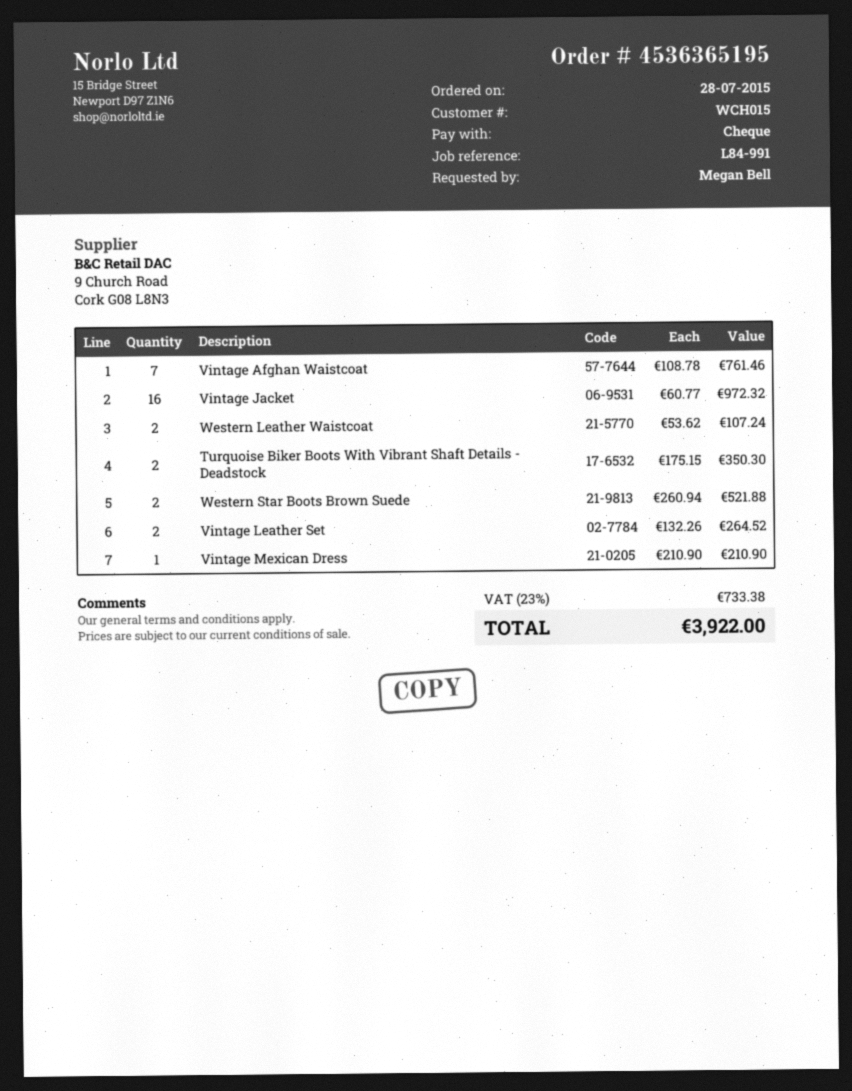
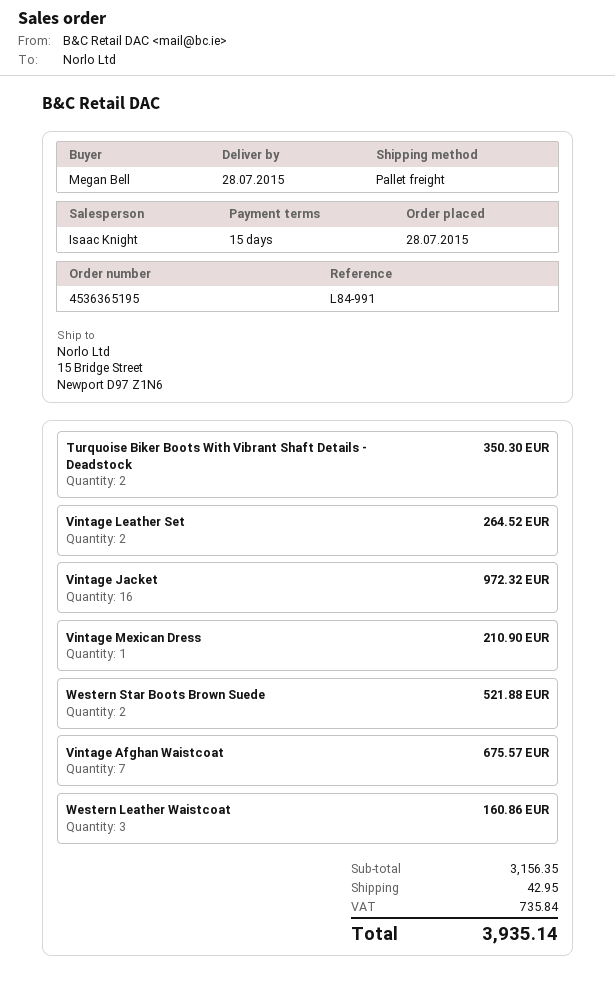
Vintage Afghan Waistcoat: 7 for 761.46 -> 7 for 675.57
Western Leather Waistcoat: 2 for 107.24 -> 3 for 160.86
shipping: none -> 42.95
tax: 733.38 -> 735.84
total: 3922.00 -> 3935.14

» WHAT IS REQUIRED: Among the lines of the preceding data, which ones hold the word "Waistcoat"? List them.

» PROBLEM SOLUTION:
Vintage Afghan Waistcoat: 7 for 761.46 -> 7 for 675.57
Western Leather Waistcoat: 2 for 107.24 -> 3 for 160.86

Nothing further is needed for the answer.